**INPUT RECORDS**

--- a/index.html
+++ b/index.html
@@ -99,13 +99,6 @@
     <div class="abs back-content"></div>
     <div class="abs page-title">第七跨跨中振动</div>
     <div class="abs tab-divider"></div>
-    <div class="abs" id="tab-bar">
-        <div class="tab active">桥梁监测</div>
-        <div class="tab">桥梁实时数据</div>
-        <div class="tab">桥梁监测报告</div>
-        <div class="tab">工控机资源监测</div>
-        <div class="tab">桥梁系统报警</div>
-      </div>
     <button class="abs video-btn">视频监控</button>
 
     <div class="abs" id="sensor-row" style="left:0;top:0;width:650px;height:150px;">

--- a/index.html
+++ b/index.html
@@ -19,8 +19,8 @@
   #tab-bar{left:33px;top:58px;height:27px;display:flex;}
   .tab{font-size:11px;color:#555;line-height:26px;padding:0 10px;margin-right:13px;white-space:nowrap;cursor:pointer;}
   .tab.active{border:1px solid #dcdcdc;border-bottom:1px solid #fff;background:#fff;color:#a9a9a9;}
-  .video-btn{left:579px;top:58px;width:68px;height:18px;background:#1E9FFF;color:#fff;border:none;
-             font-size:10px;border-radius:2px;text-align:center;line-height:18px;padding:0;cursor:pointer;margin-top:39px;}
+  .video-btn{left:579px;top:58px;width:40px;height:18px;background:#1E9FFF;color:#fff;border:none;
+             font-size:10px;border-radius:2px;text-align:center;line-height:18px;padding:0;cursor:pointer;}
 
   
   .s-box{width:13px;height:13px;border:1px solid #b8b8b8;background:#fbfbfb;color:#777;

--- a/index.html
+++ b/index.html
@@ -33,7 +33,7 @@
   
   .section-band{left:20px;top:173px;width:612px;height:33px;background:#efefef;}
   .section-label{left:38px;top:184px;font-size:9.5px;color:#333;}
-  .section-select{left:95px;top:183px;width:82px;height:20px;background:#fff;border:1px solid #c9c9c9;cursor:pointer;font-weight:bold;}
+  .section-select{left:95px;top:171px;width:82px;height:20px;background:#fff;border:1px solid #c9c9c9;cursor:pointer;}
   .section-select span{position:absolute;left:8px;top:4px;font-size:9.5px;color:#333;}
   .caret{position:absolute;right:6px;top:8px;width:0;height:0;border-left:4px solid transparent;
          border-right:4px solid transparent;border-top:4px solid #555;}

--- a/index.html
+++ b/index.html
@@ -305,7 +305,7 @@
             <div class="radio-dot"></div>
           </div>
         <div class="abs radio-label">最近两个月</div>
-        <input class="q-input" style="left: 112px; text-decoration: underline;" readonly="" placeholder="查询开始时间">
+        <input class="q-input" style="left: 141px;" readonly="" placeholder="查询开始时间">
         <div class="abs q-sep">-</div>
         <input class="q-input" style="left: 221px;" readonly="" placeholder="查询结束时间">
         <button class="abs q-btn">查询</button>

**EXERCISE INSTRUCTIONS**
When you reach the end of the data, write every line out again verbatim.

**TASK ANSWER**
--- a/index.html
+++ b/index.html
@@ -99,13 +99,6 @@
     <div class="abs back-content"></div>
     <div class="abs page-title">第七跨跨中振动</div>
     <div class="abs tab-divider"></div>
-    <div class="abs" id="tab-bar">
-        <div class="tab active">桥梁监测</div>
-        <div class="tab">桥梁实时数据</div>
-        <div class="tab">桥梁监测报告</div>
-        <div class="tab">工控机资源监测</div>
-        <div class="tab">桥梁系统报警</div>
-      </div>
     <button class="abs video-btn">视频监控</button>
 
     <div class="abs" id="sensor-row" style="left:0;top:0;width:650px;height:150px;">

--- a/index.html
+++ b/index.html
@@ -19,8 +19,8 @@
   #tab-bar{left:33px;top:58px;height:27px;display:flex;}
   .tab{font-size:11px;color:#555;line-height:26px;padding:0 10px;margin-right:13px;white-space:nowrap;cursor:pointer;}
   .tab.active{border:1px solid #dcdcdc;border-bottom:1px solid #fff;background:#fff;color:#a9a9a9;}
-  .video-btn{left:579px;top:58px;width:68px;height:18px;background:#1E9FFF;color:#fff;border:none;
-             font-size:10px;border-radius:2px;text-align:center;line-height:18px;padding:0;cursor:pointer;margin-top:39px;}
+  .video-btn{left:579px;top:58px;width:40px;height:18px;background:#1E9FFF;color:#fff;border:none;
+             font-size:10px;border-radius:2px;text-align:center;line-height:18px;padding:0;cursor:pointer;}
 
   
   .s-box{width:13px;height:13px;border:1px solid #b8b8b8;background:#fbfbfb;color:#777;

--- a/index.html
+++ b/index.html
@@ -33,7 +33,7 @@
   
   .section-band{left:20px;top:173px;width:612px;height:33px;background:#efefef;}
   .section-label{left:38px;top:184px;font-size:9.5px;color:#333;}
-  .section-select{left:95px;top:183px;width:82px;height:20px;background:#fff;border:1px solid #c9c9c9;cursor:pointer;font-weight:bold;}
+  .section-select{left:95px;top:171px;width:82px;height:20px;background:#fff;border:1px solid #c9c9c9;cursor:pointer;}
   .section-select span{position:absolute;left:8px;top:4px;font-size:9.5px;color:#333;}
   .caret{position:absolute;right:6px;top:8px;width:0;height:0;border-left:4px solid transparent;
          border-right:4px solid transparent;border-top:4px solid #555;}

--- a/index.html
+++ b/index.html
@@ -305,7 +305,7 @@
             <div class="radio-dot"></div>
           </div>
         <div class="abs radio-label">最近两个月</div>
-        <input class="q-input" style="left: 112px; text-decoration: underline;" readonly="" placeholder="查询开始时间">
+        <input class="q-input" style="left: 141px;" readonly="" placeholder="查询开始时间">
         <div class="abs q-sep">-</div>
         <input class="q-input" style="left: 221px;" readonly="" placeholder="查询结束时间">
         <button class="abs q-btn">查询</button>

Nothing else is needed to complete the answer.